**Task description:** Pictures stay out; please output the remaining data exactly.

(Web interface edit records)
--- START ---

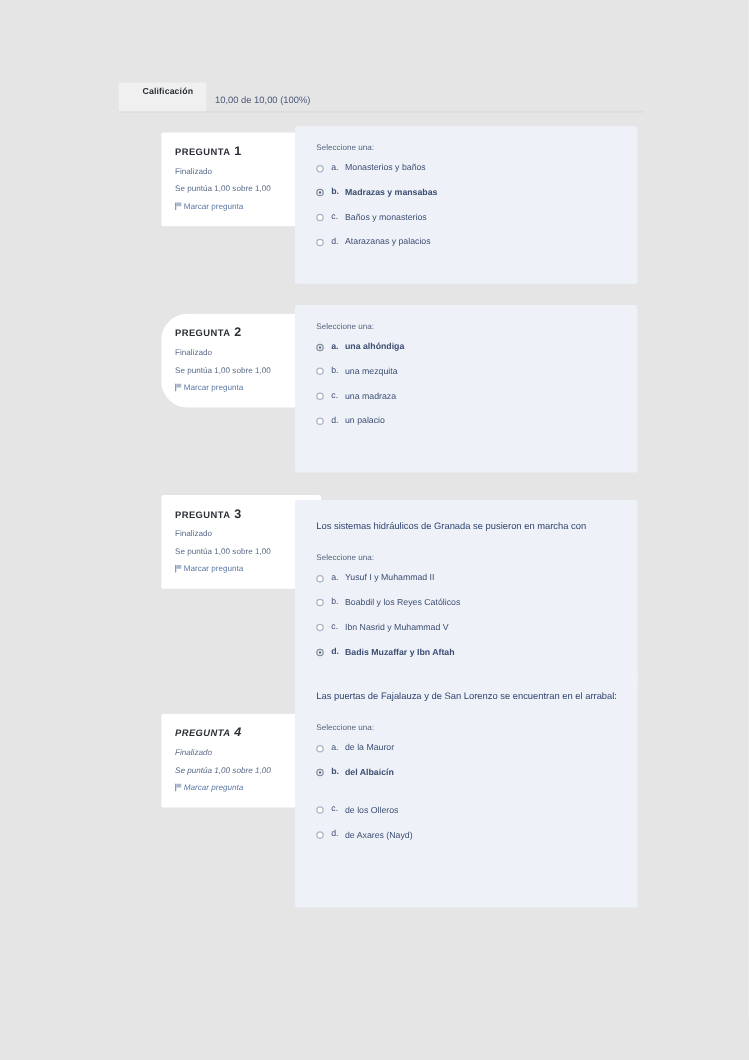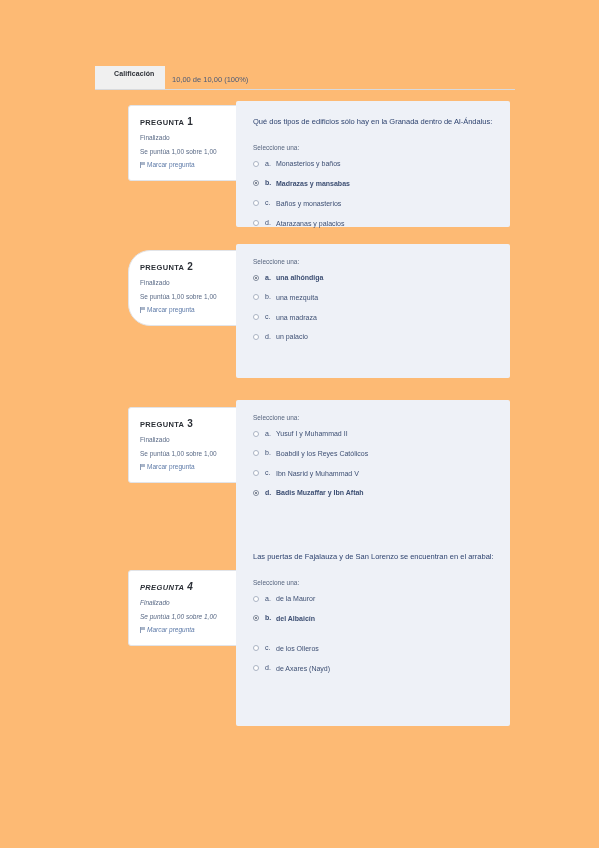"10,00 de 10,00 (100%)" .page { background: #fdba74 -> #e5e5e5 }
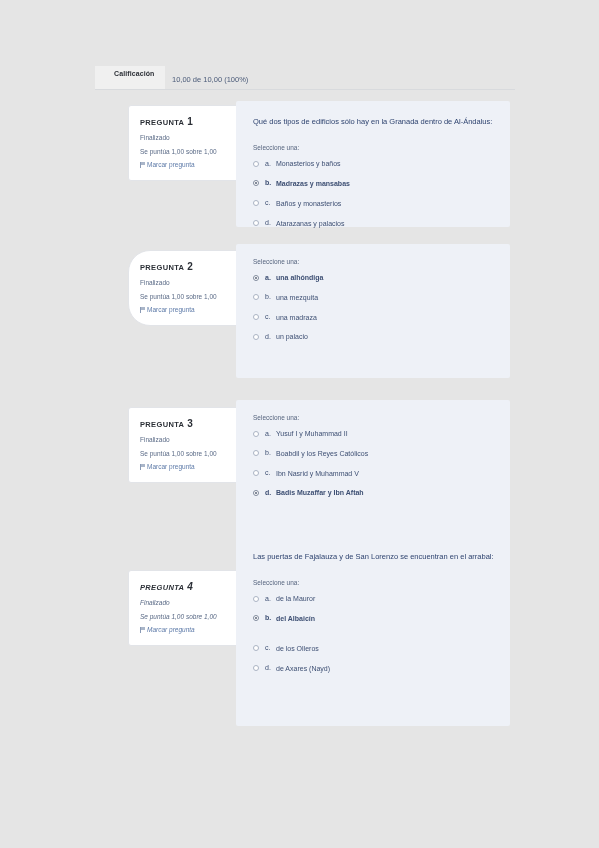"Qué dos tipos de edificios" p.qstem { html: <p>Qué dos tipos de edificios sólo hay en la Granada dentro de Al-Ándalus:</p> -> none }
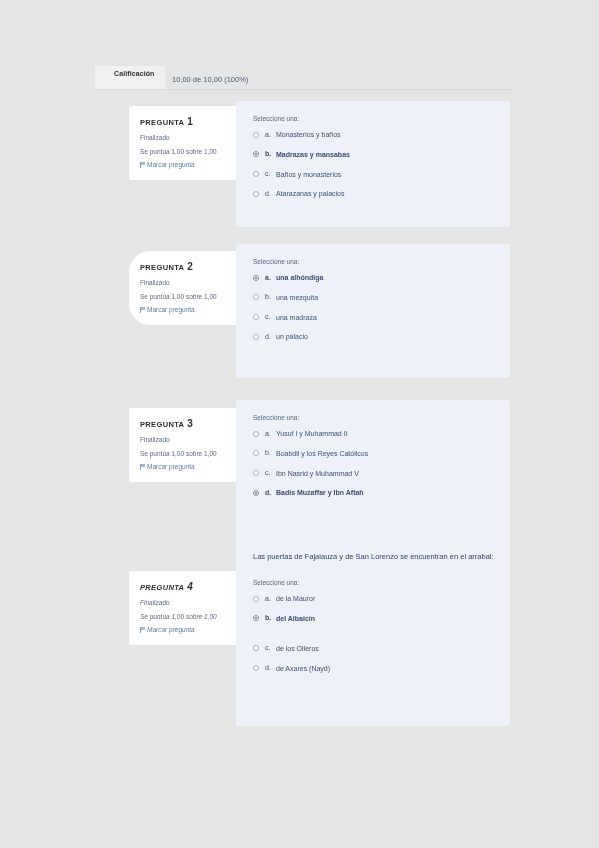"PREGUNTA 3" div.qinfo { top: 407px -> 395px }
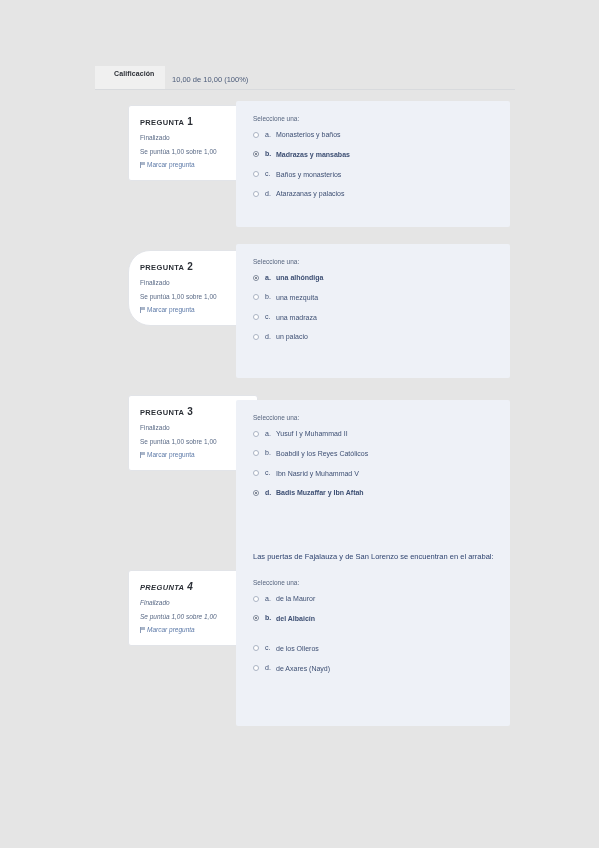"Los sistemas hidráulicos de Granada" p.qstem { html: none -> <p>Los sistemas hidráulicos de Granada se pusieron en marcha con</p> }
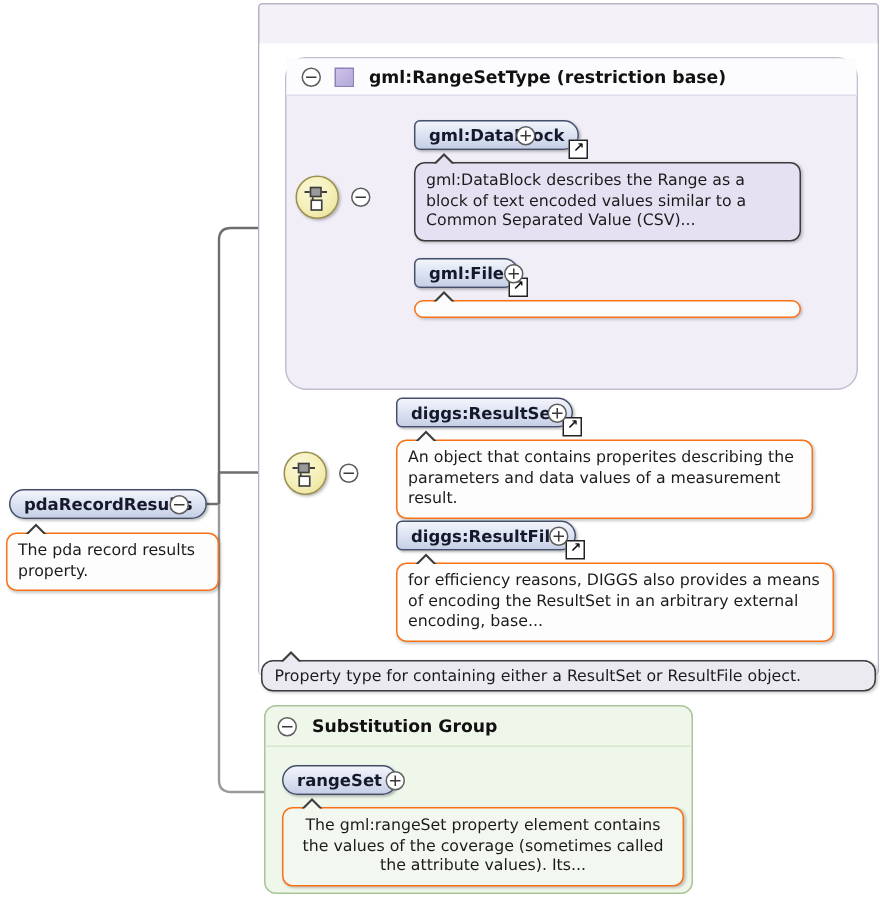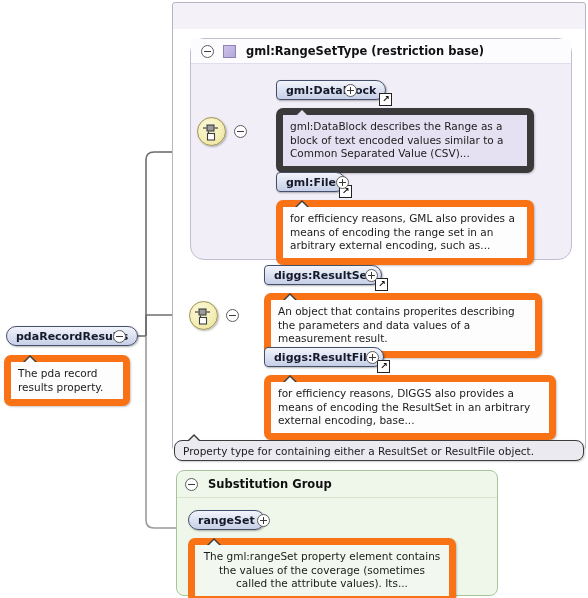"gml:DataBlock describes the Range as" .tip { border: 7px solid #f97316 -> 1px solid #f97316 }
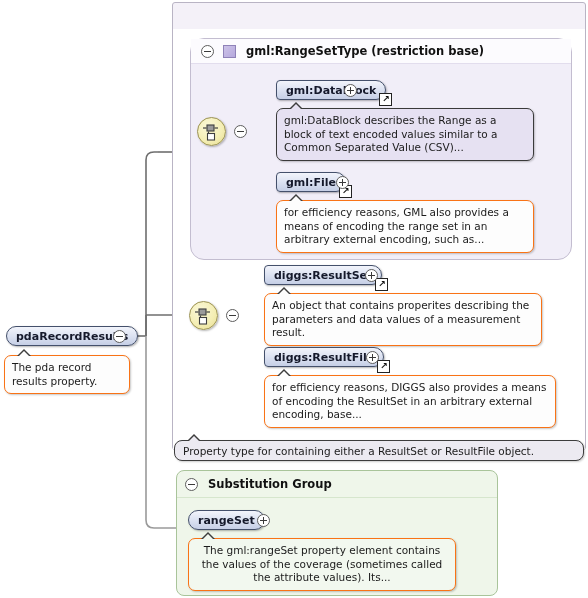"for efficiency reasons, GML also" span { html: <span>for efficiency reasons, GML also provides a means of encoding the range set in an arbitrary external encoding, such as...</span> -> none }
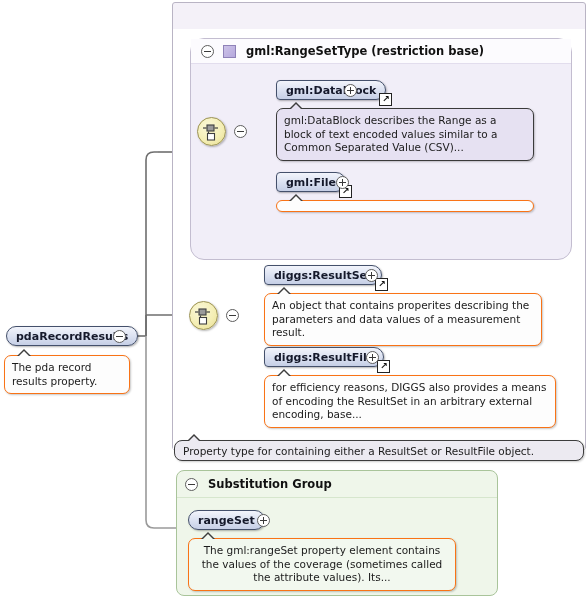"The pda record results property." div.tip { width: 126px -> 142px }
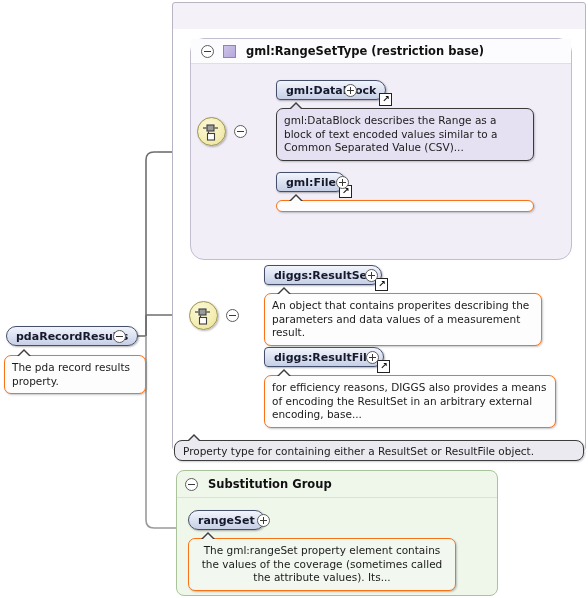"Substitution Group" .subst-box { width: 322px -> 286px }
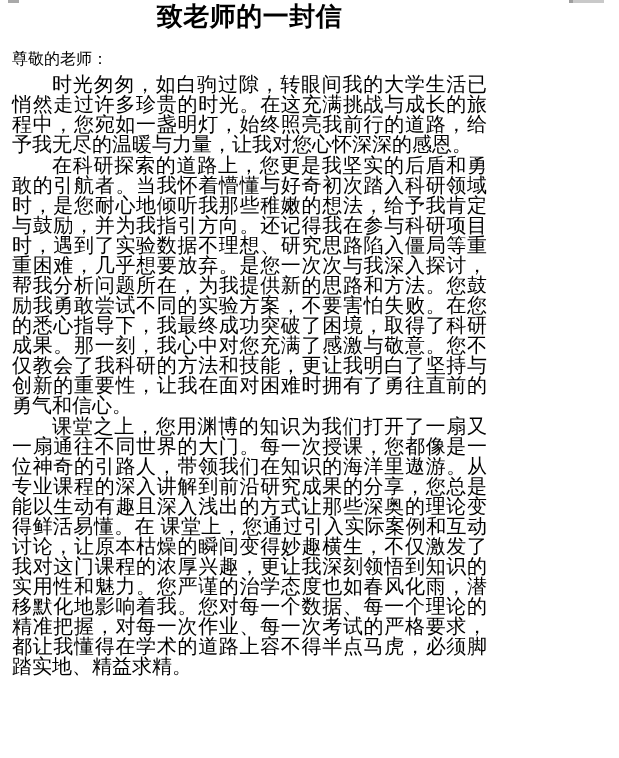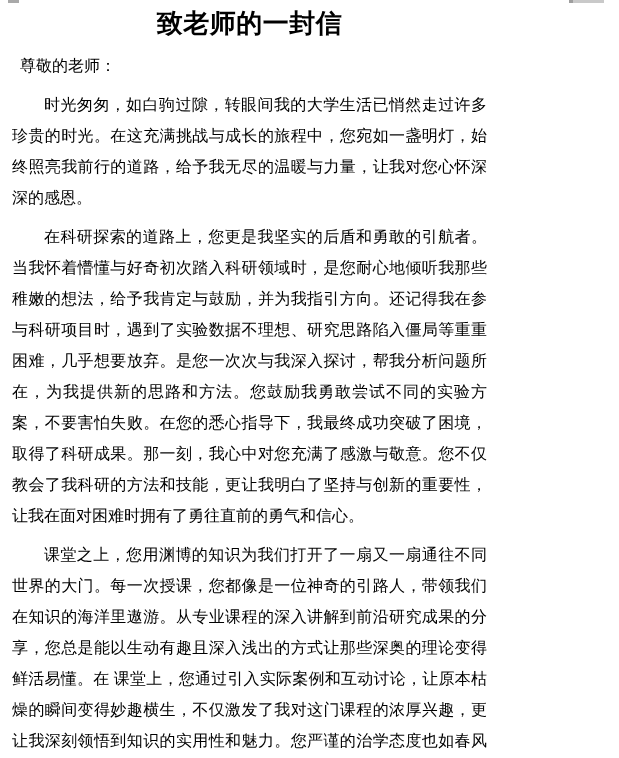"致老师的一封信" .page { padding: 10px 12px 0 12px -> 3px 12px 0 12px }
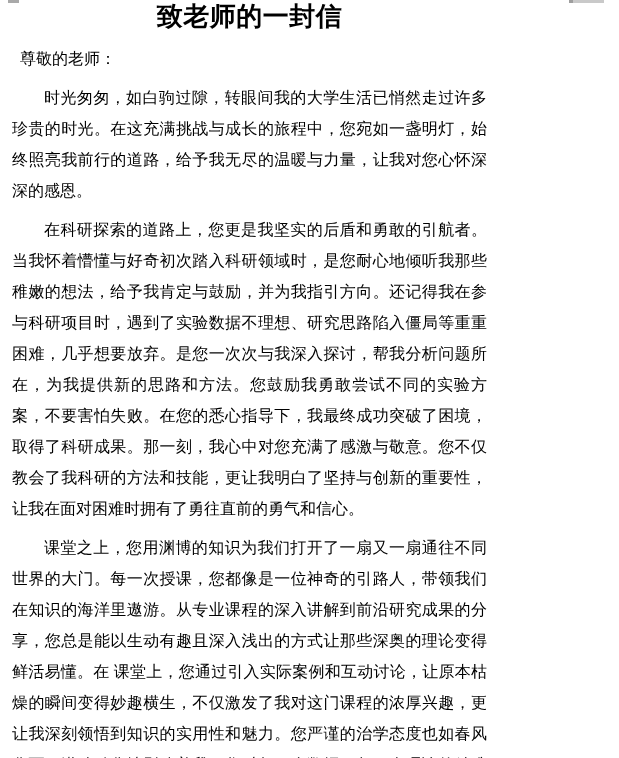"尊敬的老师：" .line { margin: 8px -> 0 }
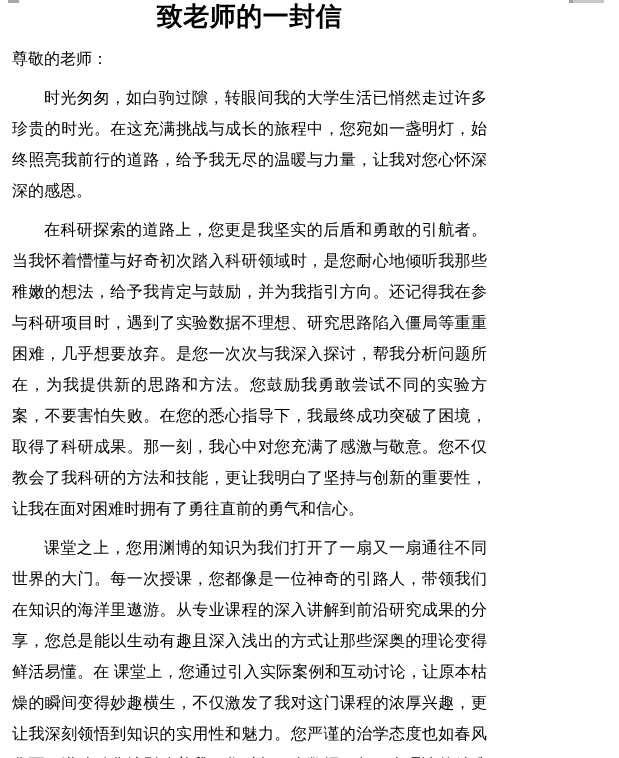"时光匆匆，如白驹过隙，转眼间我的大学生活已悄然走过许多珍贵的时光。在这充满挑战与" .para { font-size: 16px -> 20px; line-height: 31px -> 20px; margin: 8px 0 1px 0 -> 0 0 1px 0 }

--- END ---

**Your response:**
"10,00 de 10,00 (100%)" .page { background: #fdba74 -> #e5e5e5 }
"Qué dos tipos de edificios" p.qstem { html: <p>Qué dos tipos de edificios sólo hay en la Granada dentro de Al-Ándalus:</p> -> none }
"PREGUNTA 3" div.qinfo { top: 407px -> 395px }
"Los sistemas hidráulicos de Granada" p.qstem { html: none -> <p>Los sistemas hidráulicos de Granada se pusieron en marcha con</p> }
"gml:DataBlock describes the Range as" .tip { border: 7px solid #f97316 -> 1px solid #f97316 }
"for efficiency reasons, GML also" span { html: <span>for efficiency reasons, GML also provides a means of encoding the range set in an arbitrary external encoding, such as...</span> -> none }
"The pda record results property." div.tip { width: 126px -> 142px }
"Substitution Group" .subst-box { width: 322px -> 286px }
"致老师的一封信" .page { padding: 10px 12px 0 12px -> 3px 12px 0 12px }
"尊敬的老师：" .line { margin: 8px -> 0 }
"时光匆匆，如白驹过隙，转眼间我的大学生活已悄然走过许多珍贵的时光。在这充满挑战与" .para { font-size: 16px -> 20px; line-height: 31px -> 20px; margin: 8px 0 1px 0 -> 0 0 1px 0 }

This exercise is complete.